How we cite our quotes: Citations follow this format: (Chapter.Paragraph)
Quote #1
"I don’t know who and I don’t know why. I just know what I’m telling you: what, when, and where." (1.2.42)
Pilate is uninterested with knowing the who and the why of her father’s death. In fact, the who and the why are never explored in great detail. The who and the why lead to the Butlers, the greedy, racist, white land owners, the likes of whom we never meet in present or in flashback form. Pilate remembers details as specific as the color of her mother’s ribbon, but there are other details she cannot recall (because she has no interest in them).
Quote #2
Guitar felt like a frustrated detective. "What year?"

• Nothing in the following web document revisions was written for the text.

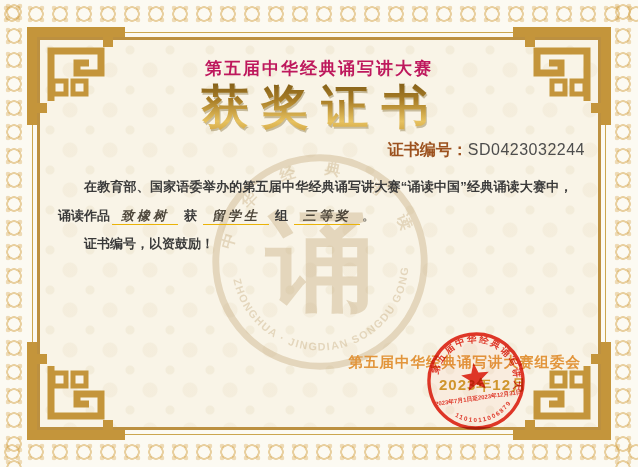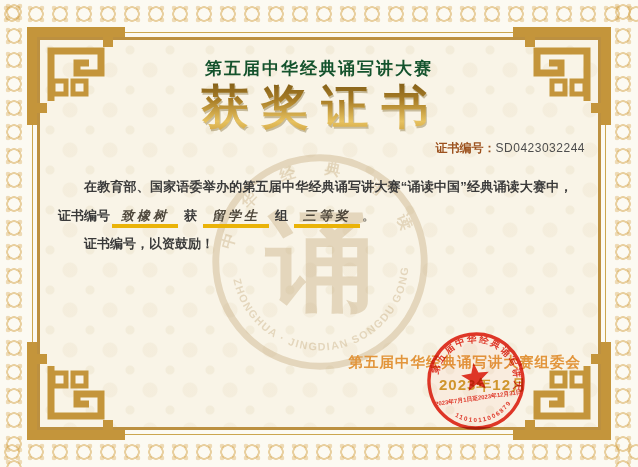--- a/index.html
+++ b/index.html
@@ -34,7 +34,7 @@
   .watermark{position:absolute;left:202px;top:144px;width:236px;height:236px;z-index:1;opacity:.34;}
   
   .subtitle{position:absolute;left:0;right:0;top:57px;text-align:center;z-index:3;
-    font-size:17px;font-weight:bold;letter-spacing:2px;color:#14532d;}
+    font-size:17px;font-weight:bold;letter-spacing:2px;color:#be185d;}
   .bigtitle{position:absolute;left:0;right:0;top:76px;text-align:center;z-index:3;
     font-family:"DejaVu Serif", serif;font-size:47px;font-weight:bold;letter-spacing:13px;padding-left:5px;
     background:linear-gradient(180deg,#7c5a16 5%,#a87d26 38%,#e7c260 72%,#c2922f 100%);

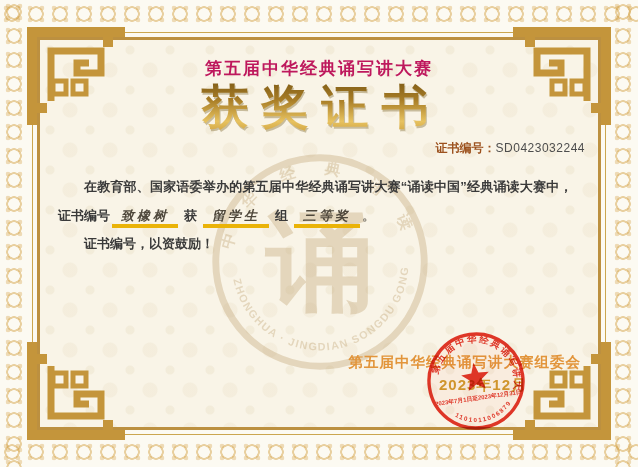--- a/index.html
+++ b/index.html
@@ -40,7 +40,7 @@
     background:linear-gradient(180deg,#7c5a16 5%,#a87d26 38%,#e7c260 72%,#c2922f 100%);
     -webkit-background-clip:text;background-clip:text;color:transparent;
     filter:drop-shadow(1px 2px 0.5px rgba(110,82,18,.35));}
-  .certno{position:absolute;top:140px;right:53px;z-index:3;font-size:12px;}
+  .certno{position:absolute;top:140px;right:53px;z-index:3;font-size:16px;}
   .certno .lab{color:#9C511E;font-weight:bold;}
   .certno .val{color:#4d4d4d;letter-spacing:.5px;}
   .para{position:absolute;left:58px;right:54px;top:173px;z-index:3;

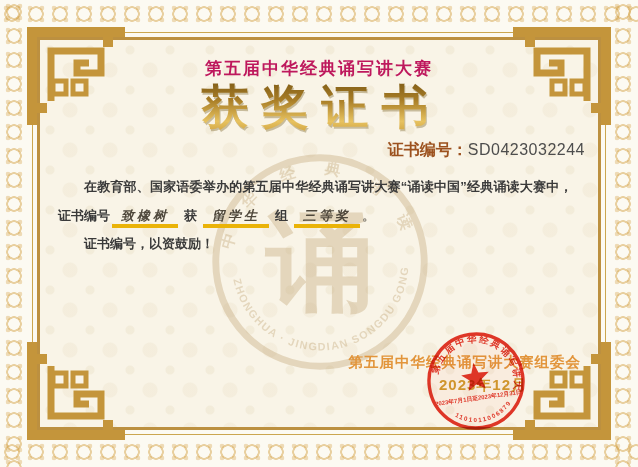--- a/index.html
+++ b/index.html
@@ -128,7 +128,7 @@
   <div class="para">
     <div class="l1">在教育部、国家语委举办的第五届中华经典诵写讲大赛“诵读中国”经典诵读大赛中，</div>
     <div class="l2">
-      <span>证书编号</span><span class="fill">致橡树</span><span class="gap">获</span><span class="fill">留学生</span><span class="gap">组</span><span class="fill">三等奖</span><span class="endmark">。</span>
+      <span>诵读作品</span><span class="fill">致橡树</span><span class="gap">获</span><span class="fill">留学生</span><span class="gap">组</span><span class="fill">三等奖</span><span class="endmark">。</span>
     </div>
     <div class="encourage">证书编号，以资鼓励！</div>
   </div>

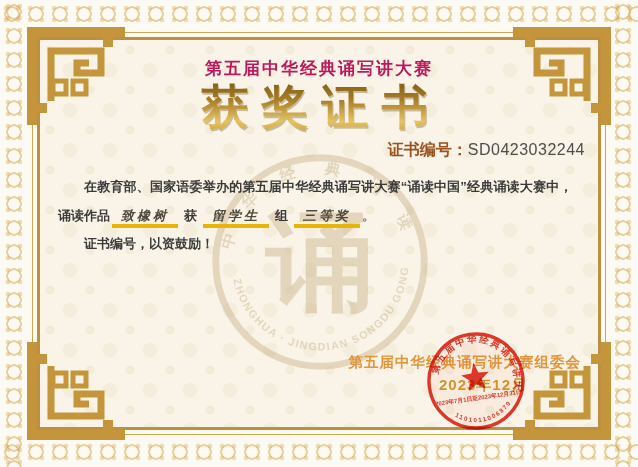--- a/index.html
+++ b/index.html
@@ -46,7 +46,7 @@
   .para{position:absolute;left:58px;right:54px;top:173px;z-index:3;
     font-size:13px;font-weight:600;color:#3a3a3a;line-height:28.5px;}
   .para .l1{text-indent:2em;white-space:nowrap;letter-spacing:.2px;}
-  .fill{display:inline-block;text-align:left;border-bottom:4px solid #eab308;
+  .fill{display:inline-block;text-align:left;border-bottom:1px solid #eab308;
     font-family:"DejaVu Serif", serif;font-style:italic;font-weight:600;color:#4f483c;
     letter-spacing:3px;padding:0 9px;line-height:17px;margin:0 2px;}
   .gap{margin:0 4px;}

"The year they shot them Irish people down in the streets. Was a good year for guns and gravediggers, I know that." […] "One morning we woke up when the sun was nearly a quarter way cross the sky. Bright as anything. And blue. Blue like the ribbons on my mother’s bonnet. (1.2.42)

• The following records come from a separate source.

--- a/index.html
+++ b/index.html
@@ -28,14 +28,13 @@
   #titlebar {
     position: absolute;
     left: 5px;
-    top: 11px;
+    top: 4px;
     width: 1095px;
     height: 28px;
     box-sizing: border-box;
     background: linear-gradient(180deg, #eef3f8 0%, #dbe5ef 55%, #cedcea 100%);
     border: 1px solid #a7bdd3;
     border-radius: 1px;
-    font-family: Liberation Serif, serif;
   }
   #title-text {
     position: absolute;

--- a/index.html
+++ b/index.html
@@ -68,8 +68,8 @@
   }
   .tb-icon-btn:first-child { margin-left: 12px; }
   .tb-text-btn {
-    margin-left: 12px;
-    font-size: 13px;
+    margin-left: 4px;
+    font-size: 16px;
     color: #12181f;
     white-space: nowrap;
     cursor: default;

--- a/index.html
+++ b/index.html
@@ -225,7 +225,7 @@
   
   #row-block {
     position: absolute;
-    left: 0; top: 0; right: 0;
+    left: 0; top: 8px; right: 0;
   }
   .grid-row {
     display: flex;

Specificity of time as we know is not of interest to Pilate. She tells time, records time by the great events that take place along the way. Though she does not adhere to conventional methods of measuring time when telling this story, she remembers the exact position of the sun and the color of the sky. Guitar’s frustration serves to highlight his northern, citified ways of relying on watches, calendars, and the news, in contrast to Pilate’s southern roots whereby a person understands a situation by perceiving the natural world around her.
Quote #3
Macon paused and let the smile come on. He had not said any of this for years. Had not even reminisced much about it recently. When he was first married he used to talk about Lincoln’s Heaven to Ruth. Sitting on the porch swim in the dark, he would re-create the land that was to have been his. Or when he was just starting out in the business of buying houses, he would lounge around the barbershop and swap stories with the men there. But for years, he hadn’t had that kind of time, or interest. But now he was doing it again, with his son, and every detail of that land was clear in his mind. (1.2.52)
We really don’t know who the hey Macon is. There are huge chunks of time in his life that are unaccounted for. It is only when he remembers Lincoln’s Heaven and his childhood that we see a happier, peaceful Macon. We wonder why he doesn’t talk about Lincoln’s Heaven more these days. Macon seems to have been hardened by city life. The city is teaching him things that make him forget where he comes from.